With the line containing "background: #ffffff;" as the start and the line containing "88px; text-align: center;" as the end, transcribe that span of the entries below exactly, including both.
** Given information follows **
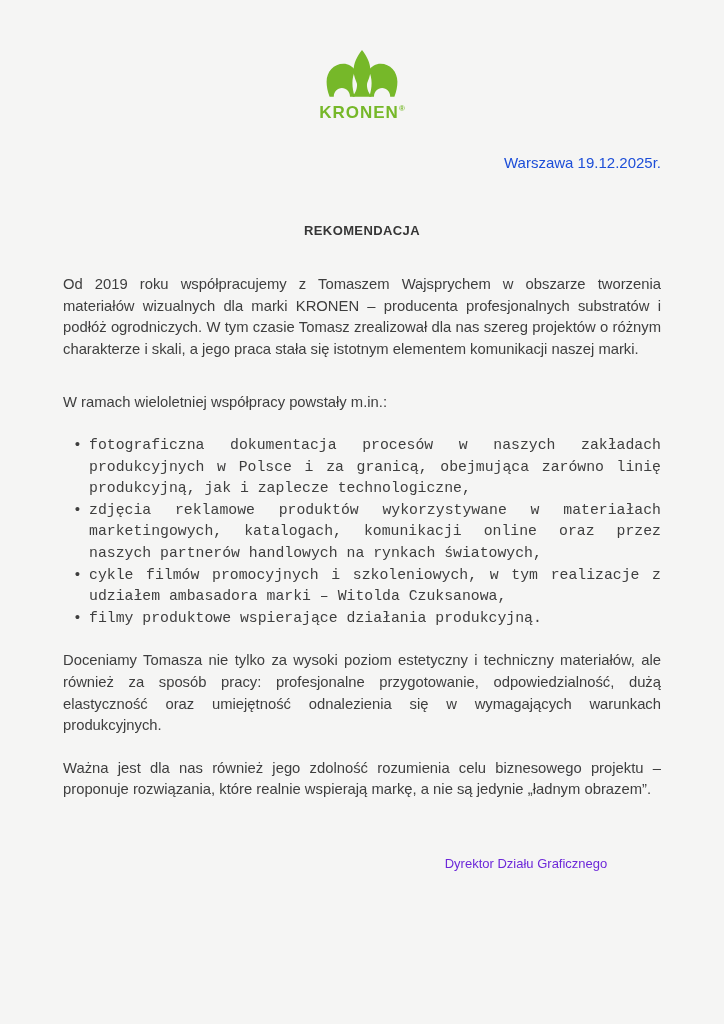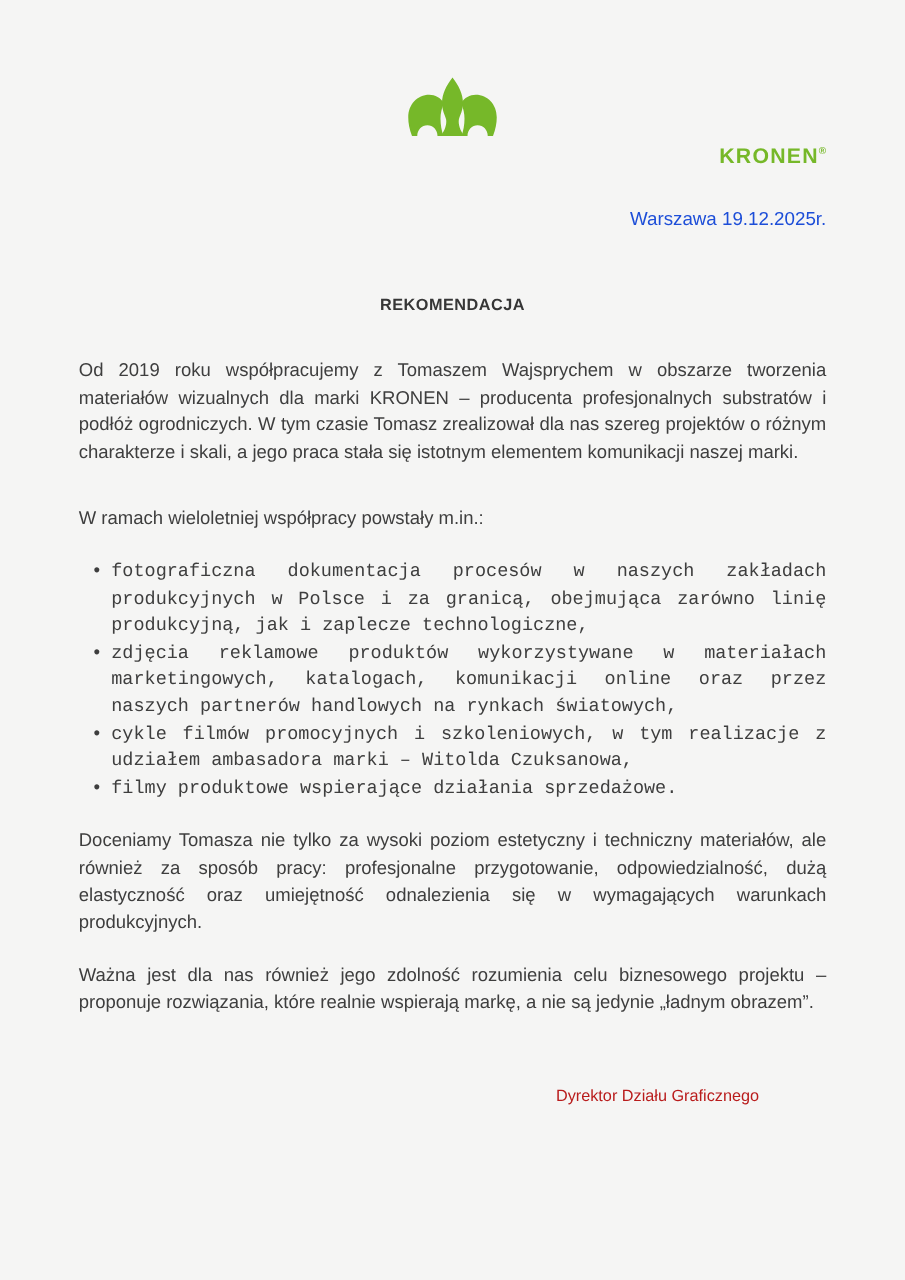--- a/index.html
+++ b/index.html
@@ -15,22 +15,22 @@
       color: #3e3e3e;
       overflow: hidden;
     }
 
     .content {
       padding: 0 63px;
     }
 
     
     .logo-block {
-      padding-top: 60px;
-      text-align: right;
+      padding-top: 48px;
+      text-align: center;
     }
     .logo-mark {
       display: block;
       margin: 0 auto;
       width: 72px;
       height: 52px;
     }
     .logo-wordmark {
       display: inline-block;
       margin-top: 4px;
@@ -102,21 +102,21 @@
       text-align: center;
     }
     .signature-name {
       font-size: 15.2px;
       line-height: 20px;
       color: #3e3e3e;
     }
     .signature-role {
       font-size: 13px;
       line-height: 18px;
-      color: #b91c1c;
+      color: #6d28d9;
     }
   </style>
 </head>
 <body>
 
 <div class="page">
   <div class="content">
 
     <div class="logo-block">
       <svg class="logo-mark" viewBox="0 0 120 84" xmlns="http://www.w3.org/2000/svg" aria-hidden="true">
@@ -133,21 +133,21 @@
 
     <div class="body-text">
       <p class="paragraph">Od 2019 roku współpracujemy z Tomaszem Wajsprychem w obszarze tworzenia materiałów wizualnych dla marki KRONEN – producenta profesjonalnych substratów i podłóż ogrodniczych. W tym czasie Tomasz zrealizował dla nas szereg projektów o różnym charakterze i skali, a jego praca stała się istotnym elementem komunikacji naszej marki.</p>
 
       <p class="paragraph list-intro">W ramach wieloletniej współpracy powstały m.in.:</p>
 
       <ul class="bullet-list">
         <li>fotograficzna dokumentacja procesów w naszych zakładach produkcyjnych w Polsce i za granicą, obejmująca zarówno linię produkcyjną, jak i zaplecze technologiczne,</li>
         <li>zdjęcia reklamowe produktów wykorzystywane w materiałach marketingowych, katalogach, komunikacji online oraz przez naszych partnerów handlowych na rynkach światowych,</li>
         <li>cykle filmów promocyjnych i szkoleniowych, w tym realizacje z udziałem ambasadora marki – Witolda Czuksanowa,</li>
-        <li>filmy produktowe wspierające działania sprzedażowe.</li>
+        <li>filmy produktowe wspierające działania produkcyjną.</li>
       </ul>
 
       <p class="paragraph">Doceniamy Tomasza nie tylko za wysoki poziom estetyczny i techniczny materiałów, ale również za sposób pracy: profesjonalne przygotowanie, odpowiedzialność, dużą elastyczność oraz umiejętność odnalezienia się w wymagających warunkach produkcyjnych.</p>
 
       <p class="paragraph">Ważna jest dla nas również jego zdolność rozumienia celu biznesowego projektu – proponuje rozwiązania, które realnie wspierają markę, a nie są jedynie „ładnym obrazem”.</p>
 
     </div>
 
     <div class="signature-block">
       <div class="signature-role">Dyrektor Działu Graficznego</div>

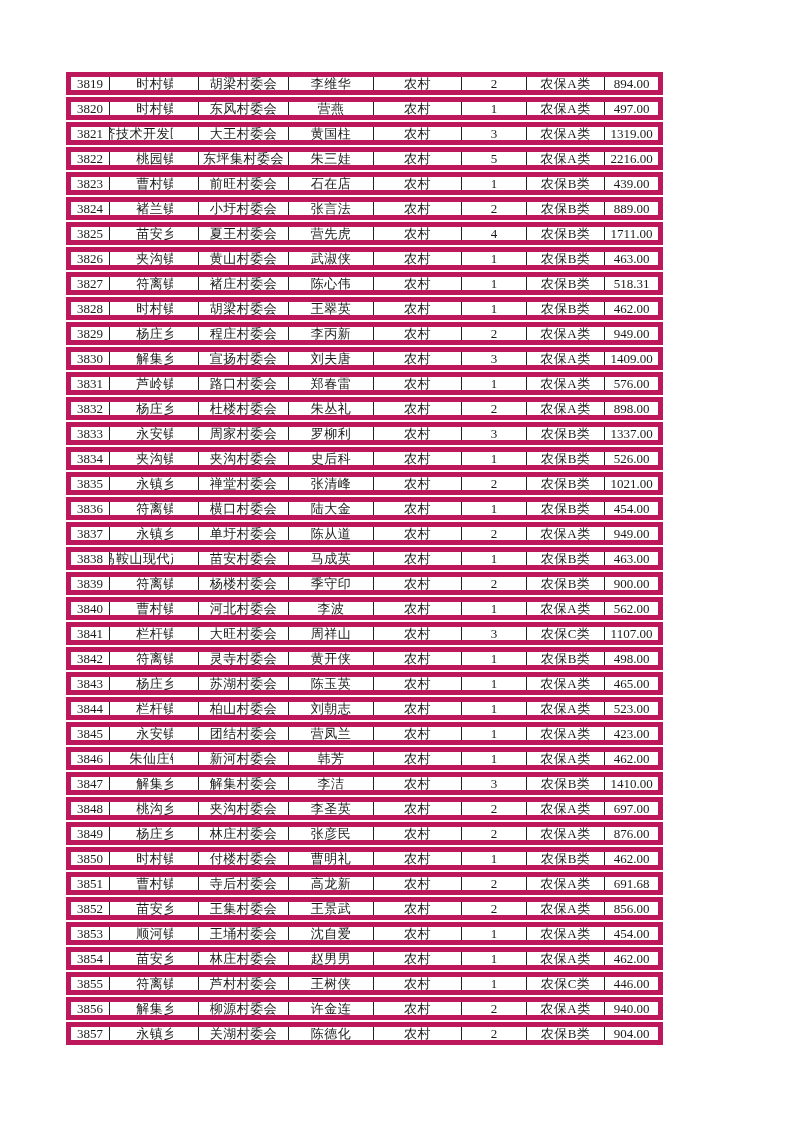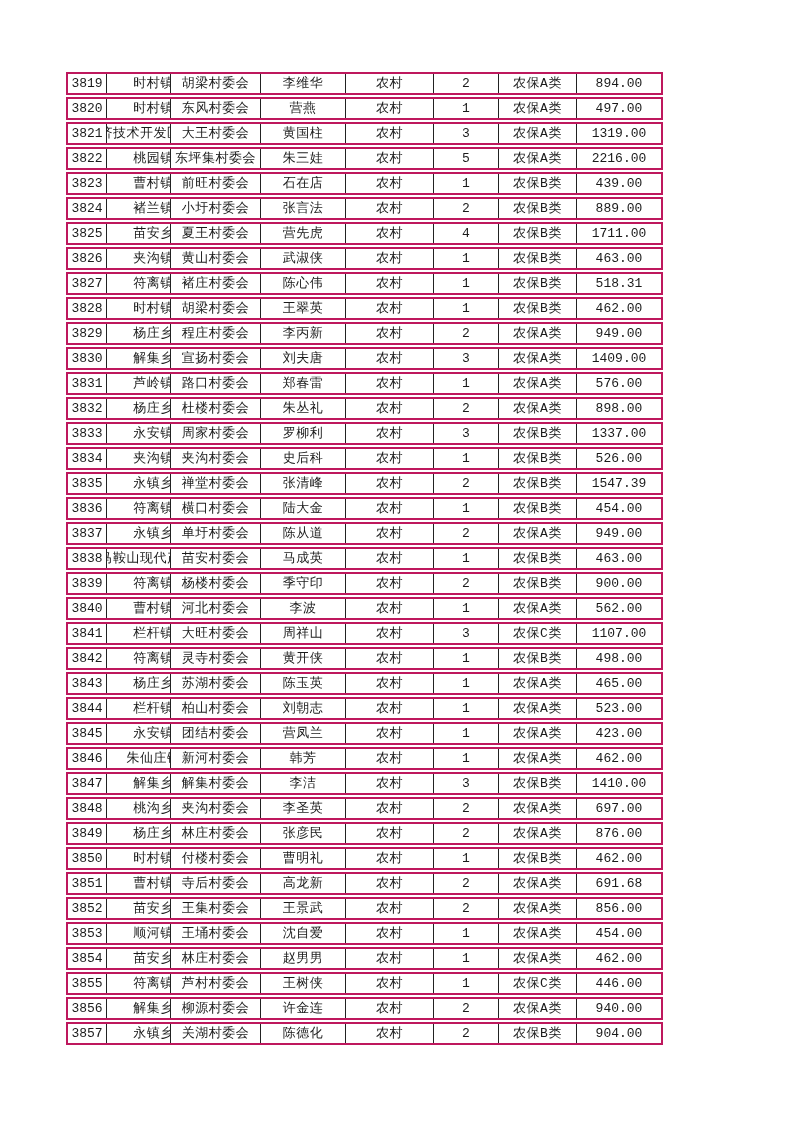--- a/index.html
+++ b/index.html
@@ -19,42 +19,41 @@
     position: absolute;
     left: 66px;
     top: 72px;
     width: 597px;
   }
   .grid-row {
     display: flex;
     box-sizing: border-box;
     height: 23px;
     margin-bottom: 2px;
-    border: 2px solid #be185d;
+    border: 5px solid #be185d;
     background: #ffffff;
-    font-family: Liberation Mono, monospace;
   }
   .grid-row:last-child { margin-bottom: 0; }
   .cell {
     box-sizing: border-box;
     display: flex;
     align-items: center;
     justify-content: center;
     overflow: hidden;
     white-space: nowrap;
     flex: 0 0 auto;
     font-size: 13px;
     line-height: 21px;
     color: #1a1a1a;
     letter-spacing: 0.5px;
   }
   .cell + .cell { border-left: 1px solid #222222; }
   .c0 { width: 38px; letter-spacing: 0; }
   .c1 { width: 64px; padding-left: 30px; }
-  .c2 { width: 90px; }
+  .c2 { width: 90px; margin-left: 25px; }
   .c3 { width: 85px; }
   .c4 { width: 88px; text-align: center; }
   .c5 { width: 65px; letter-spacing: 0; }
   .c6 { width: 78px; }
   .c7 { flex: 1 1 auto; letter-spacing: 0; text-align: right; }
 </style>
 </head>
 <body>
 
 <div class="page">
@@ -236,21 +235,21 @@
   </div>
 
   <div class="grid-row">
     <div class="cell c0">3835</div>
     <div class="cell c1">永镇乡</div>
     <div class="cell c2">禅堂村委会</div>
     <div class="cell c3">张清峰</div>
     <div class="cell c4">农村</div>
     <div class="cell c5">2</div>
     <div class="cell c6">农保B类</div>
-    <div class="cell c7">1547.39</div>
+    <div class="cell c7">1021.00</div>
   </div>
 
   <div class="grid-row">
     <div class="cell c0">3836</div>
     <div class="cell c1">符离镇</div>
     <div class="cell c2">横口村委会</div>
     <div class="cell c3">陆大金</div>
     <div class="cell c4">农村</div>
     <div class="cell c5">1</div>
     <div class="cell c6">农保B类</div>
** End of Given information **
◆ Reply to the task ◆
     background: #ffffff;
-    font-family: Liberation Mono, monospace;
   }
   .grid-row:last-child { margin-bottom: 0; }
   .cell {
     box-sizing: border-box;
     display: flex;
     align-items: center;
     justify-content: center;
     overflow: hidden;
     white-space: nowrap;
     flex: 0 0 auto;
     font-size: 13px;
     line-height: 21px;
     color: #1a1a1a;
     letter-spacing: 0.5px;
   }
   .cell + .cell { border-left: 1px solid #222222; }
   .c0 { width: 38px; letter-spacing: 0; }
   .c1 { width: 64px; padding-left: 30px; }
-  .c2 { width: 90px; }
+  .c2 { width: 90px; margin-left: 25px; }
   .c3 { width: 85px; }
   .c4 { width: 88px; text-align: center; }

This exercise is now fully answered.